Dai depliant informativi che erano stati diffusi nelle scorse settimane nelle scuole e negli ospedali, con le istruzioni sanitarie per prevenire il contagio, la parola “coronavirus” è stata sostituita con “malattia” o “infezione respiratoria”. La comunicazione ufficiale sull’epidemia nel paese è stata da subito insufficiente, e le misure restrittive sono state imposte senza grandi giustificazioni e spiegazioni: da una decina di giorni la capitale Aşgabat è stata chiusa, e gli spostamenti tra le province del paese sono stati fortemente limitati con posti di blocco e controlli.

Non è chiaro quale sia la strategia dietro questa censura imposta dal governo del Turkmenistan, che è formalmente una repubblica presidenziale ma concretamente una dittatura, guidata dal 2006 da Gurbanguly Berdymukhamedov. Le libertà civili nel paese sono represse come in pochi altri posti al mondo, e oltre al culto del presidente sono imposte severe restrizioni alla stampa. In queste settimane la mancanza di trasparenza del governo turkmeno è emersa anche dal conteggio ufficiale dei contagi da coronavirus nel paese: zero.

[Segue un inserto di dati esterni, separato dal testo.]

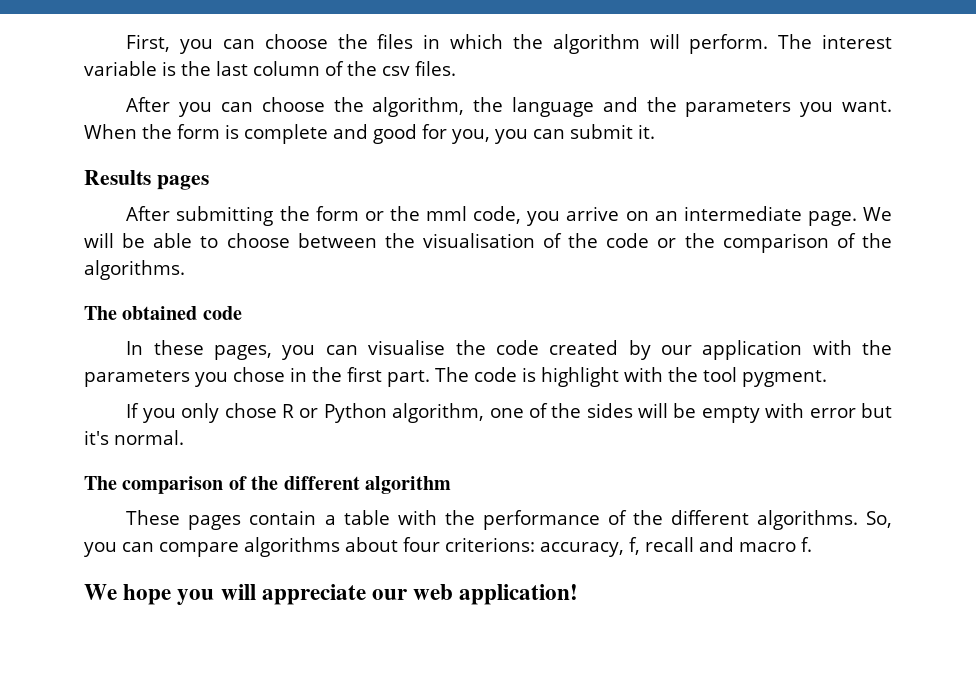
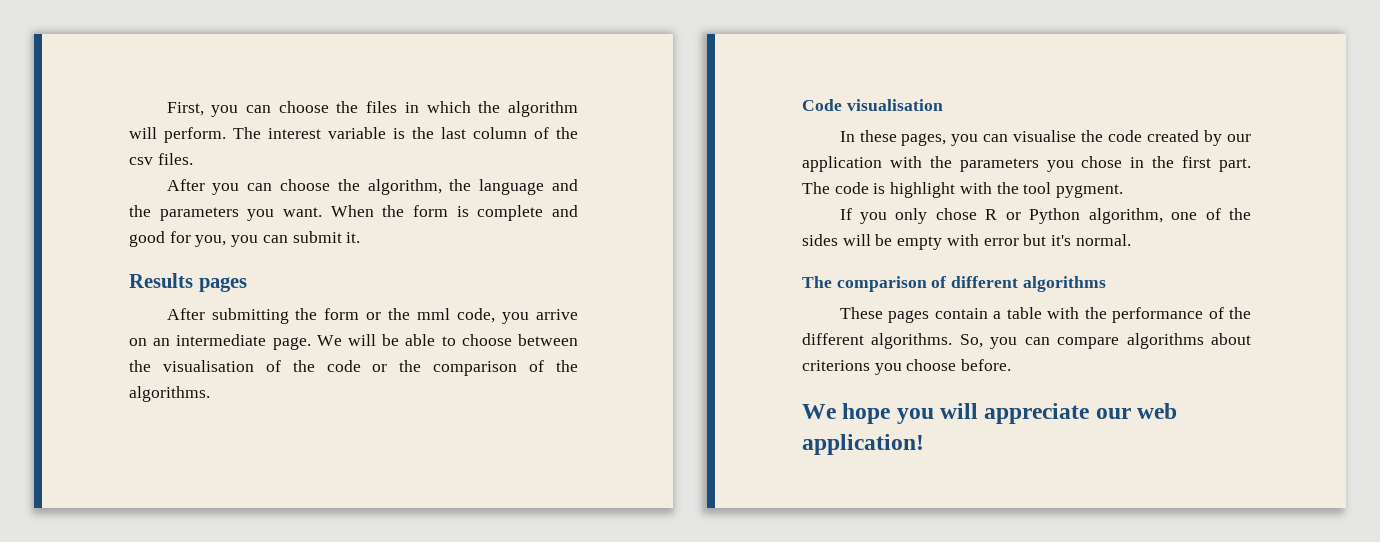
- The obtained code
+ Code visualisation
- The comparison of the different algorithm
+ The comparison of different algorithms
- So, you can compare algorithms about four criterions: accuracy, f, recall and macro f.
+ So, you can compare algorithms about criterions you choose before.

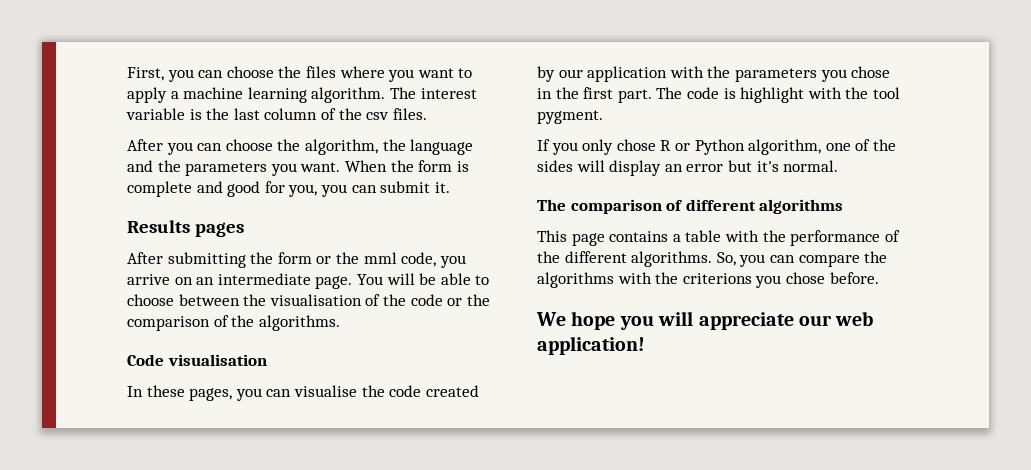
- First, you can choose the files in which the algorithm will perform.
+ First, you can choose the files where you want to apply a machine learning algorithm.
- We will be able to choose between the visualisation of the code or the comparison of the algorithms.
+ You will be able to choose between the visualisation of the code or the comparison of the algorithms.
- If you only chose R or Python algorithm, one of the sides will be empty with error but it's normal.
+ If you only chose R or Python algorithm, one of the sides will display an error but it's normal.
- These pages contain a table with the performance of the different algorithms.
+ This page contains a table with the performance of the different algorithms.
- So, you can compare algorithms about criterions you choose before.
+ So, you can compare the algorithms with the criterions you chose before.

I confinanti stati di Kazakistan, Uzbekistan e Afghanistan hanno comunicato qualche decina di contagi, anche se si crede siano molti di più. L’Iran, che condivide centinaia di chilometri di confine con il Turkmenistan, è uno dei paesi più colpiti al mondo dall’epidemia, con decine di migliaia di casi e decine di morti (anche in questo caso, si pensa, ampiamente sottostimati). Ma ufficialmente in Turkmenistan non è stato ancora registrato nessun caso di coronavirus.